» About this task
Copy out exactly, from the entries that follow, the line holding "[681,138,764,152] probabilities) ->", the line holding "[173,578,193,585] we -> [73,602,95,612] // We", and all lines between them, but no pictures.
_ _ _
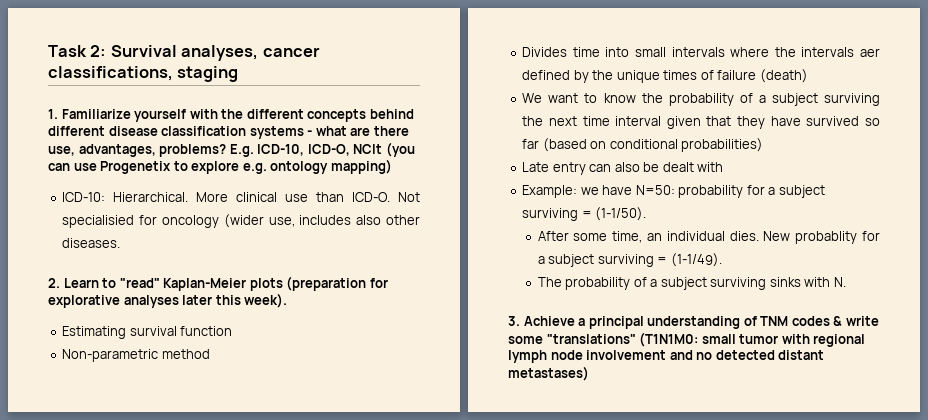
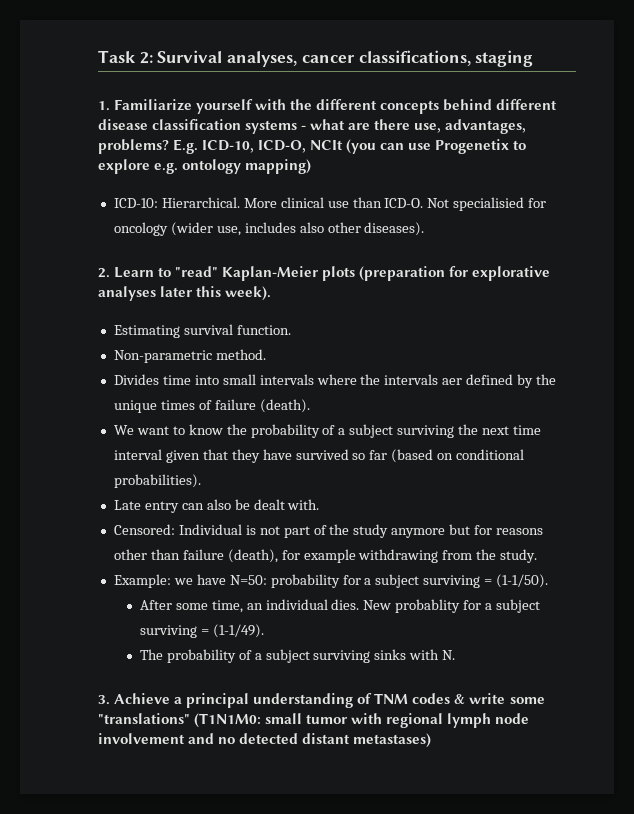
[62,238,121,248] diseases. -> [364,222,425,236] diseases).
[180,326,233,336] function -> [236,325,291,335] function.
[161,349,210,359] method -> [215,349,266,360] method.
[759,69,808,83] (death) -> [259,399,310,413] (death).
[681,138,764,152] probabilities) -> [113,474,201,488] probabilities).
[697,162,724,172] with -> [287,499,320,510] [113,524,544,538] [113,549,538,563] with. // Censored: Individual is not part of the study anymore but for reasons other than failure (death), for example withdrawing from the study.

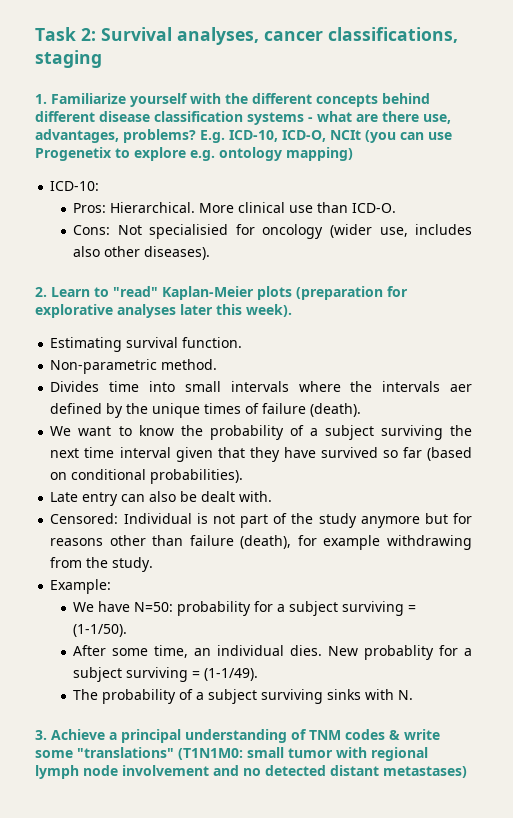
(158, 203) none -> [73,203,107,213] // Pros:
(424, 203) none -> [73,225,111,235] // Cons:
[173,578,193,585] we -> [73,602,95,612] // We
_ _ _
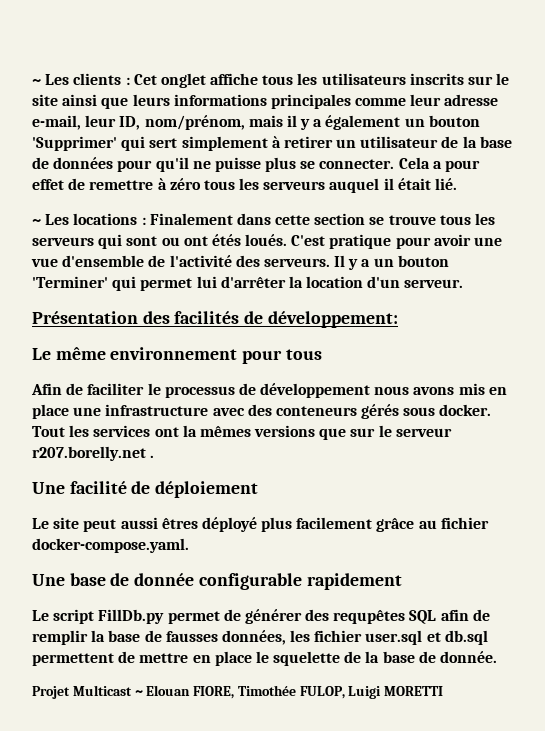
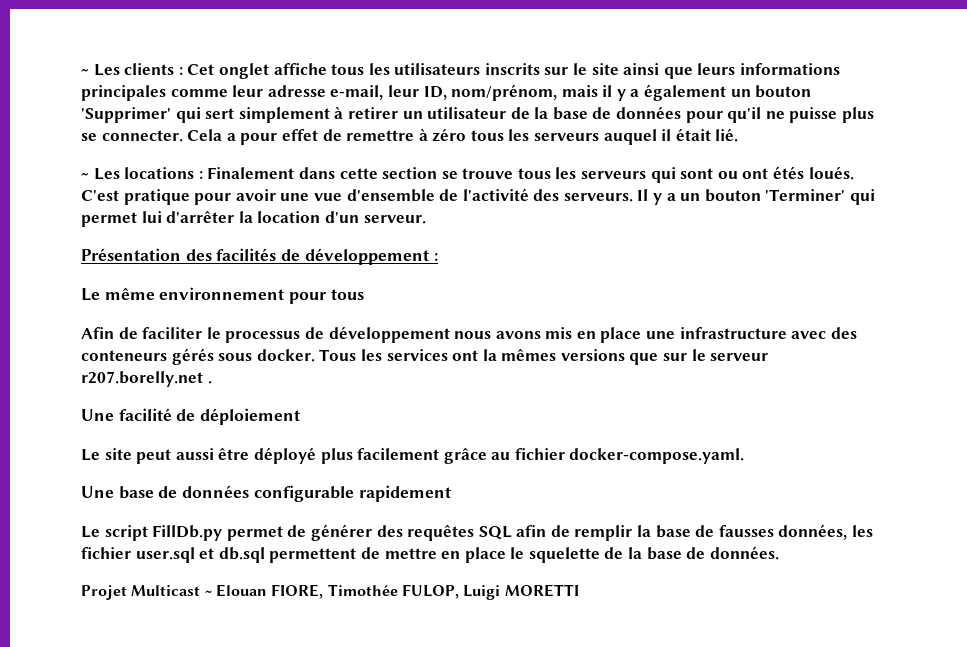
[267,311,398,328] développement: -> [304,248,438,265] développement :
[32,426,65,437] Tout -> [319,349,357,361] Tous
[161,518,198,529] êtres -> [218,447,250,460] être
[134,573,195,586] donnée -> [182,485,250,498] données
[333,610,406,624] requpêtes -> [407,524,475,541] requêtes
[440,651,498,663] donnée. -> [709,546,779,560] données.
_ _ _
» Solved exercise
[681,138,764,152] probabilities) -> [113,474,201,488] probabilities).
[697,162,724,172] with -> [287,499,320,510] [113,524,544,538] [113,549,538,563] with. // Censored: Individual is not part of the study anymore but for reasons other than failure (death), for example withdrawing from the study.

(158, 203) none -> [73,203,107,213] // Pros:
(424, 203) none -> [73,225,111,235] // Cons:
[173,578,193,585] we -> [73,602,95,612] // We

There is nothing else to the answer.